「HISの悪化は、昨年11月末に発表された'16年10月期('15年11月1日〜'16年10月31日)の連結業績予想に現れました。売上高は前年比2.6%減の5237億500万円、営業利益は28.5%減の142億7400万円、経常利益は61.9%減の86億4800万円。純利益は何と、対前年比97.5%減の2億6700万円となったのです」(経済記者)
こうした厳しい状況となった理由を、同社経営陣は三つ挙げている。まず、欧州でのテロ事件や九州地方などでの大地震などの影響。二つめは為替差損。そして三つめに、連結子会社の中国上海と長崎を結ぶクルーズ船の運航中止による特別損失35億4100万円の計上だ。
「しかし、来年10月期の連結業績では、売上高で10.7%増の5800億円、営業利益で40.1%増の200億円、経常利益は165.9%増の230億円、当期純利益はなんと4394.4%増の120億円を予想し、過去最高を見込むという。その理由として、同社の平林朗副会長は会見で、来期は特別損失もないため一昨年の水準に戻ると説明。また、ヨーロッパのテロで旅行を控えていたシニア層が来年は動く見通しと、あくまで強気の姿勢だったのです」(旅行業界関係者)
一方のJTBは、'15年度(2015年4月〜2016年3月期)のグループ連結決算で、売上高が前年比1.5%増の1兆3437億円と過去最高を記録。理由は、北陸新幹線開業やシルバーウイーク、好調な企業業績を受けたMICE(研修、国際会議)の増加、さらに訪日外国人観光客の増加にあるという。
「ただし、これらJTBの業績アップの環境はHISも同じ。それにもかかわらず明暗が分かれたのは、海外旅行に力を入れ続けたHISと、国内旅行でも従来の旅より一歩先を行く企画を提案したJTBの差がはっきり出たからです」(旅行コンサルタント関係者)
この関係者によれば、JTBは旅行売上高のうち、海外旅行は4804億1400万円で、対前年比9%落ちている。しかし、国内旅行は5%増6046億円、さらに海外からの訪日旅行などの国際旅行は24.2%増の1224億円で、24%も増加している。
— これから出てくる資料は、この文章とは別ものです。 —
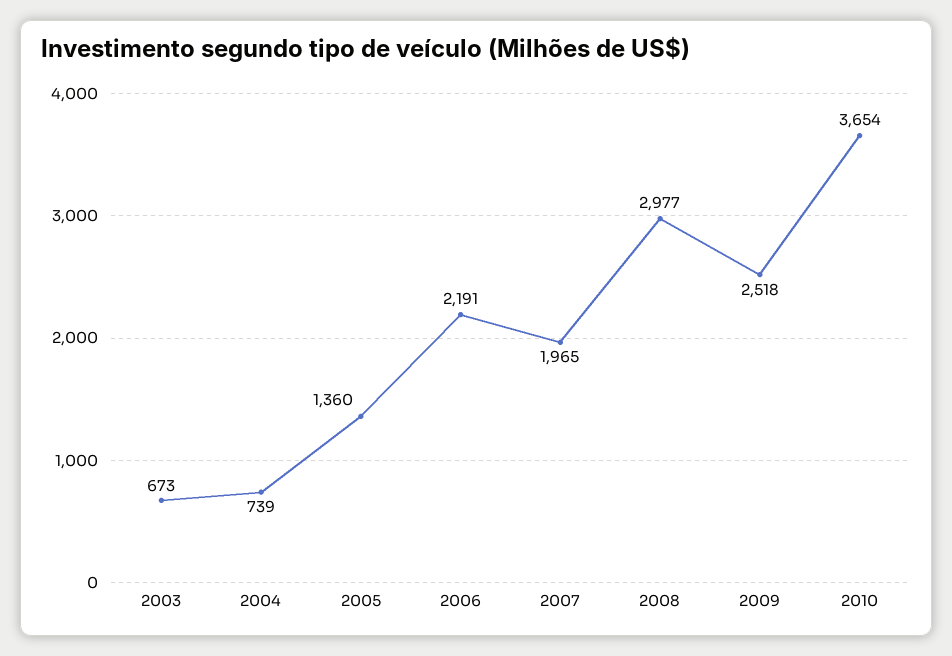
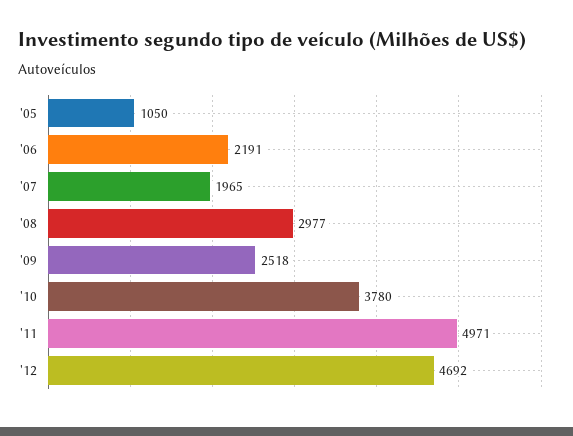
2003: 673 -> none
2004: 739 -> none
2005: 1360 -> 1050
2010: 3654 -> 3780
'11: none -> 4971
'12: none -> 4692

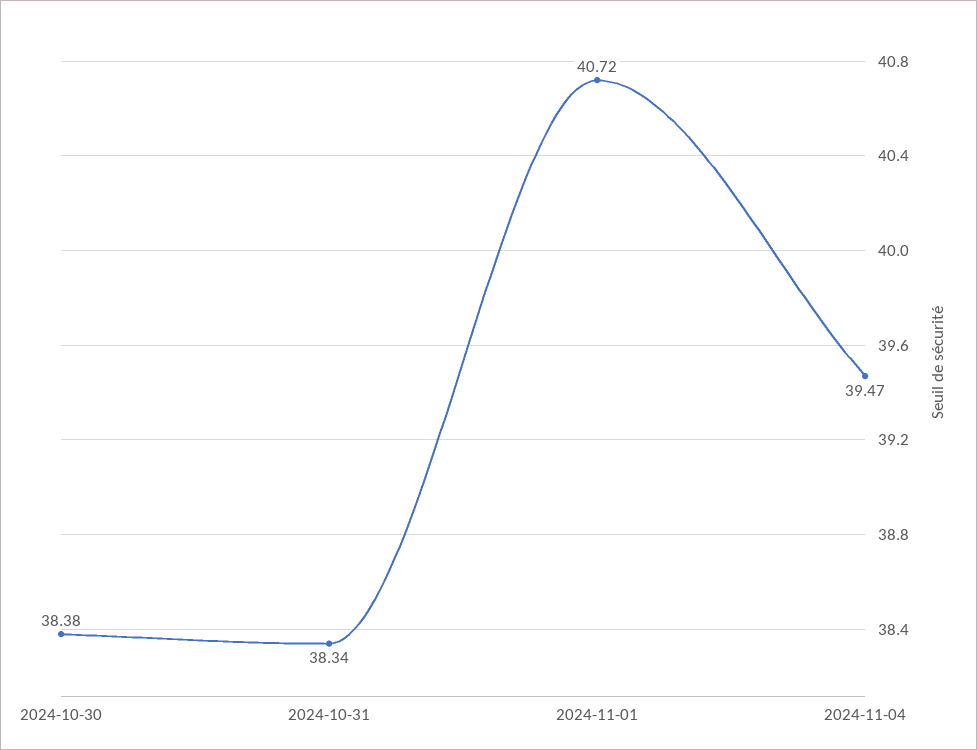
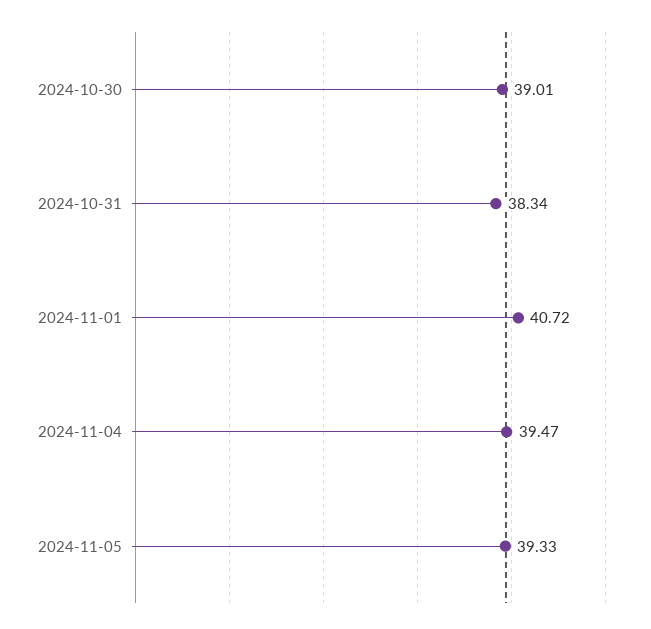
2024-10-30: 38.38 -> 39.01
2024-11-05: none -> 39.33

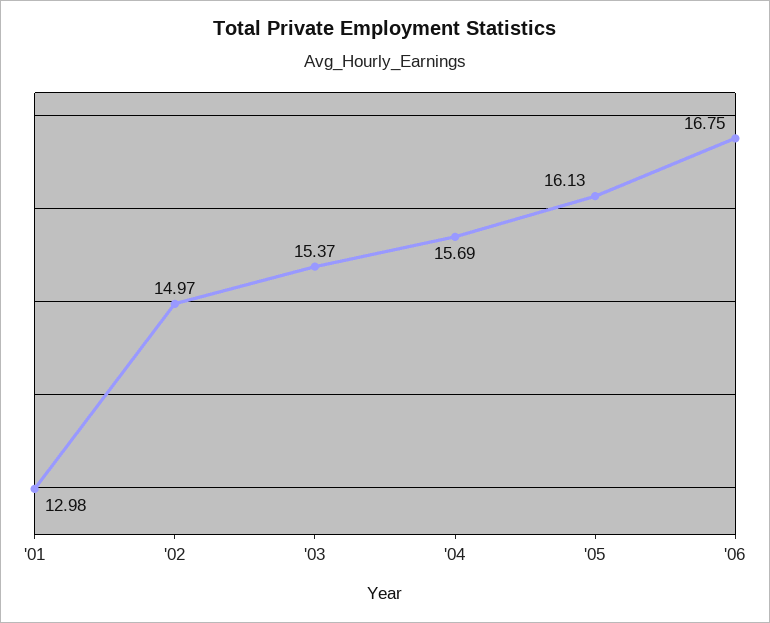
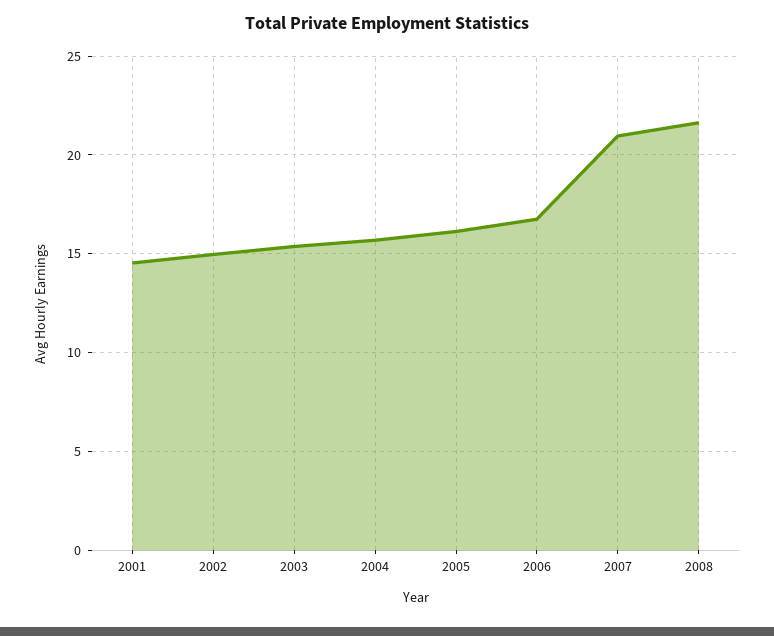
'01: 12.98 -> 14.5
2007: none -> 21
2008: none -> 21.5

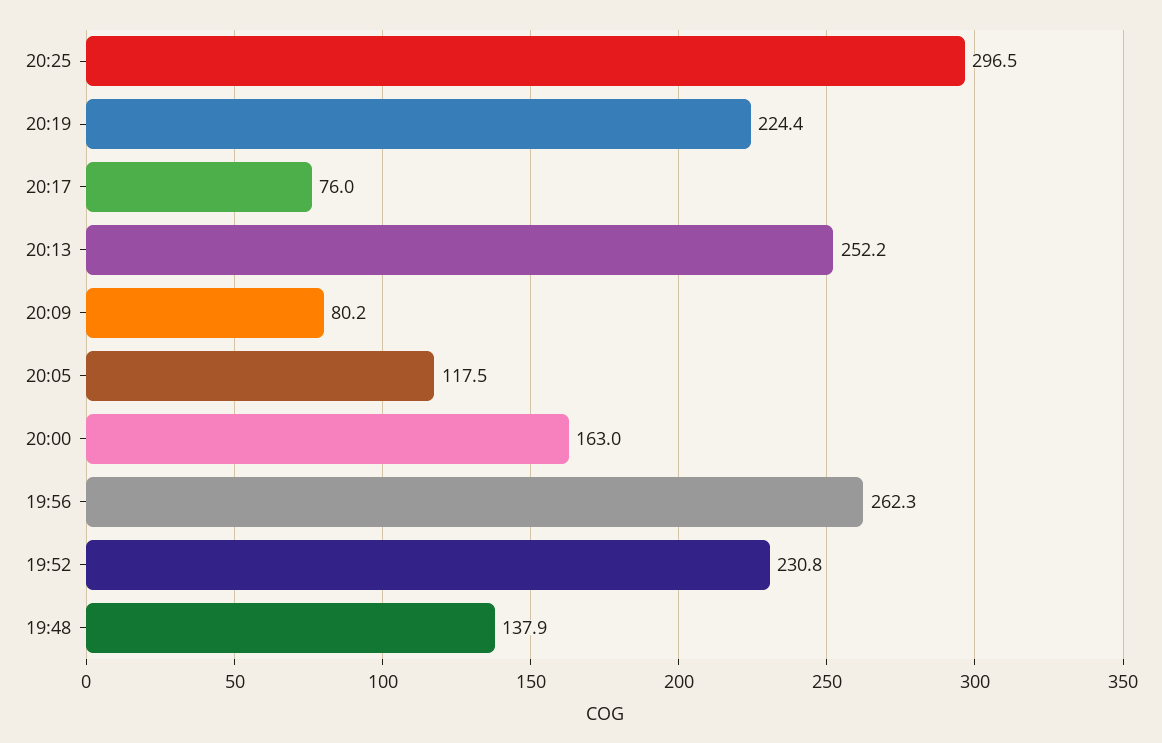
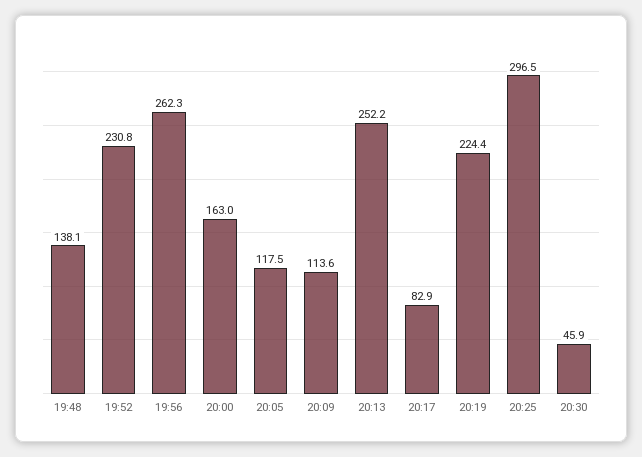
20:17: 76 -> 82.9
20:09: 80.2 -> 113.6
19:48: 137.9 -> 138.1
20:30: none -> 45.9

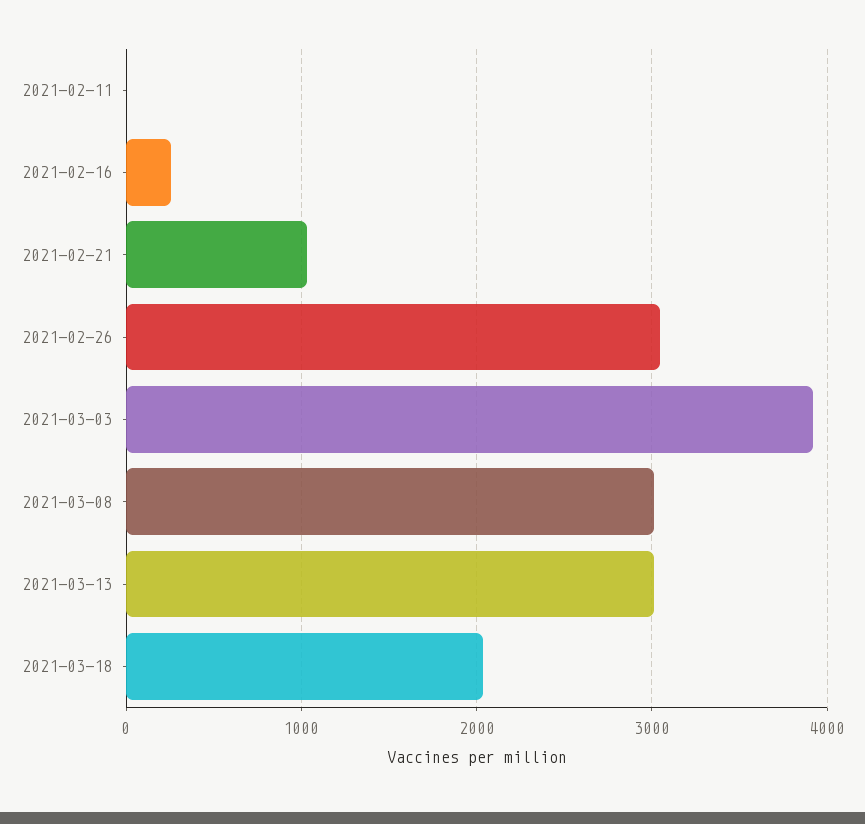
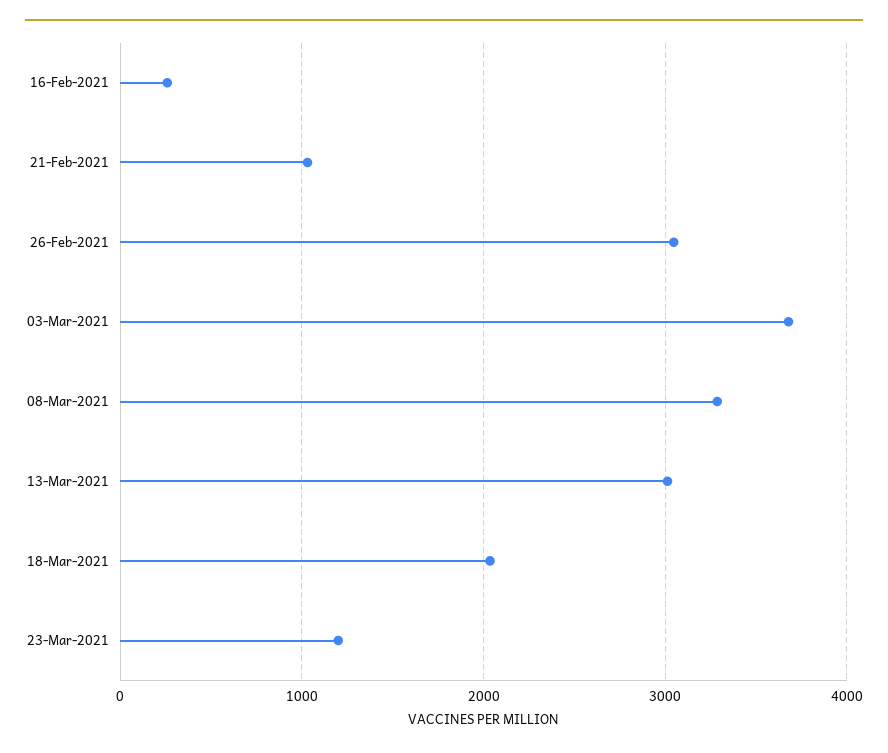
2021-02-11: 0 -> none
2021-03-03: 3900 -> 3700
2021-03-08: 3000 -> 3300
23-Mar-2021: none -> 1200

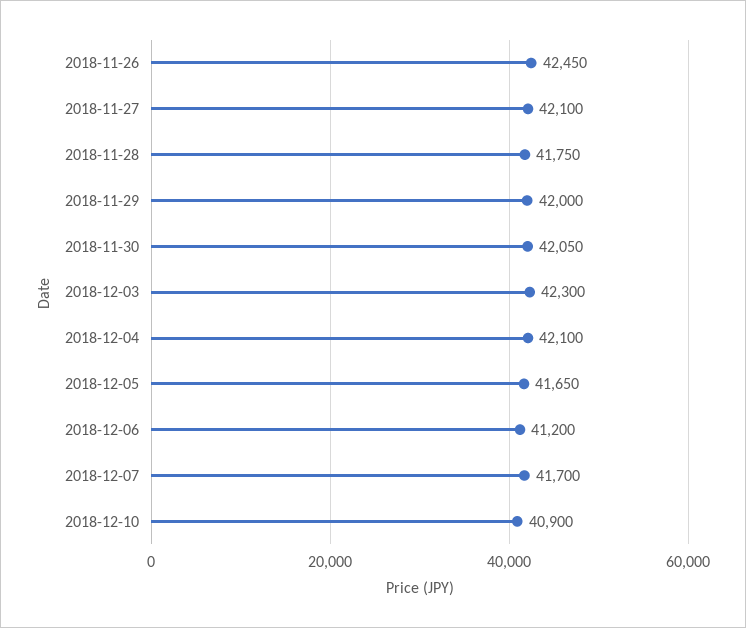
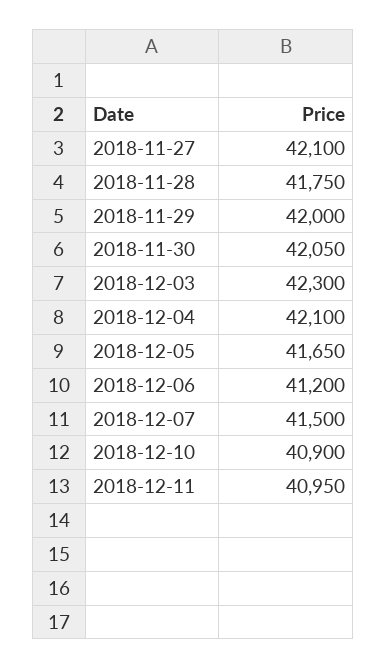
2018-11-26: 42450 -> none
2018-12-07: 41700 -> 41500
2018-12-11: none -> 40950

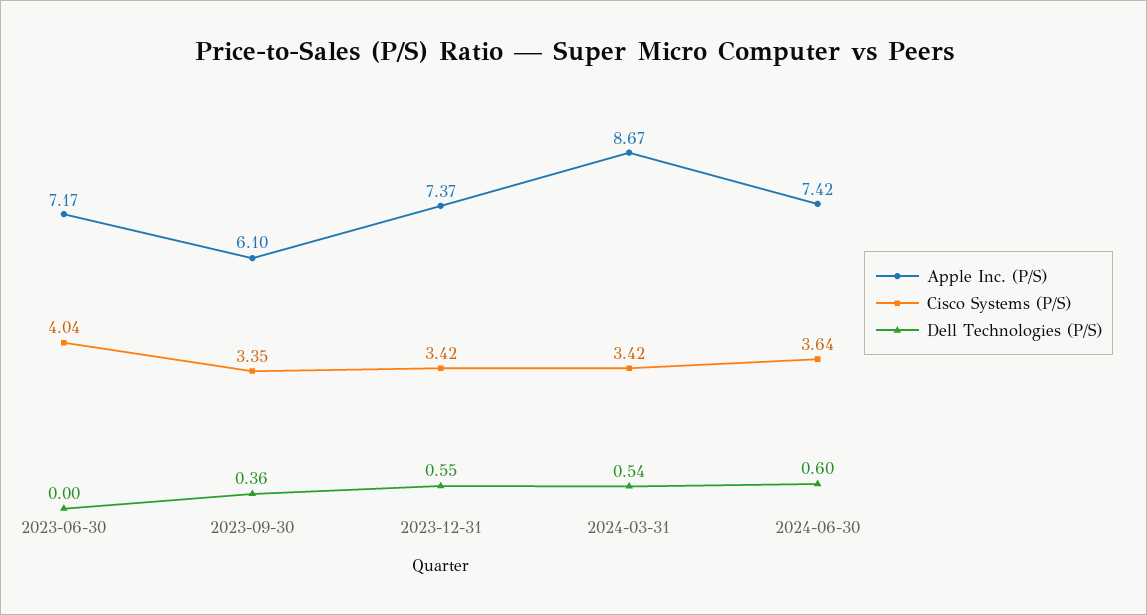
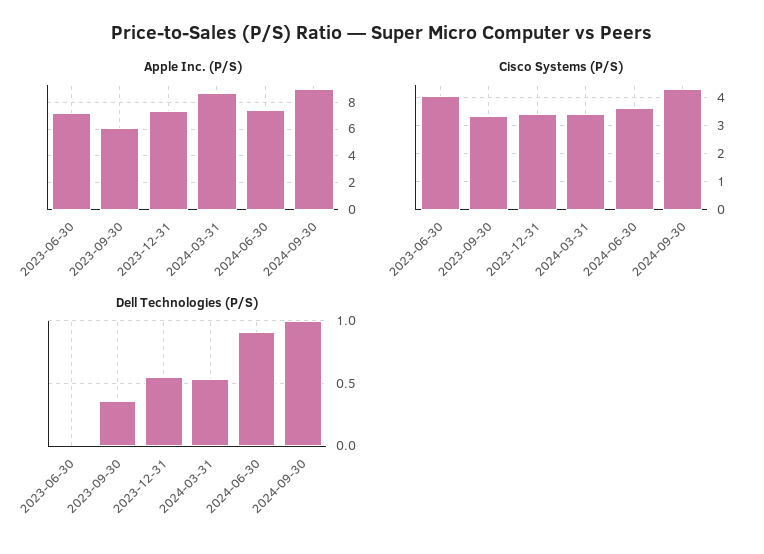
Dell Technologies (P/S), 2024-06-30: 0.6 -> 0.9
Apple Inc. (P/S), 2024-09-30: none -> 9
Cisco Systems (P/S), 2024-09-30: none -> 4.25
Dell Technologies (P/S), 2024-09-30: none -> 1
「JTBといえども、海外旅行では落ち込んでいる。しかし一方で、インバウンドで大幅に伸ばした上に、国内旅行客向けに地域活性化に取り組んできたDMCとしての戦略が大きな成果を上げたのです」(同)
DMCはDestination Management Companyの略で、単に旅行での宿泊と交通網、観光スポットを紹介するだけでは客を呼べないとするJTBが掲げる事業モデルだ。例えば、北海道の酒蔵と提携したスタンプラリーの『パ酒ポート』。酒蔵を訪問すると特典やプレゼントが付き、地域の発展にもつながるといったサービスを各地で行っている。
ともあれ来期の逆襲を狙うHISは、昨年の熊本地震の影響で客足がマイナス6.9%で289万人に落ちた、子会社で稼ぎ頭の『ハウステンボス』(HTB=長崎県)でも、341万人への増加見込みで業績回復を狙う。
「HTB自身が新アトラクション王国を作る。さらに免税店などを備えたショッピングモールの新設置を加え、HTBから約6キロの大村湾で無人島を購入し、アトラクション施設をオープンさせる計画もあります。そのため集客と話題性に自信を伺わせているのです」(経営コンサルタント)
だが、シンクタンク関係者からはこんな懸念の声も聞かれる。
「欧州のテロ脅威は、先頃のドイツでのトラックテロでも分かるように、少しも衰えていないのが現状。HTBは中国やアジアからの入場者にも期待をしているというが、世界中から観光客を集めるUSJも、今年早々に新アトラクションを始める。さらにHISには、ネット旅行会社の台頭も立ちはだかる。JTBと比較しても、HISはネット対応への遅れが指摘されており、経営陣は早急に新システムを立ち上げるとしているが、果たしてどこまで対応できるのか」(前出・旅行業界関係者)
HISは'16年秋、一度陣頭指揮から外れた澤田秀雄氏を再びCEOに据えるなど経営のテコ入れに躍起で、「澤田氏は最終兵器として、HTBへのカジノ導入を狙って奔走している」(周辺関係者)という話も聞こえてくる。
果たして、本業の旅行業の回復とともに業績も増収増益へ結び付けられるか。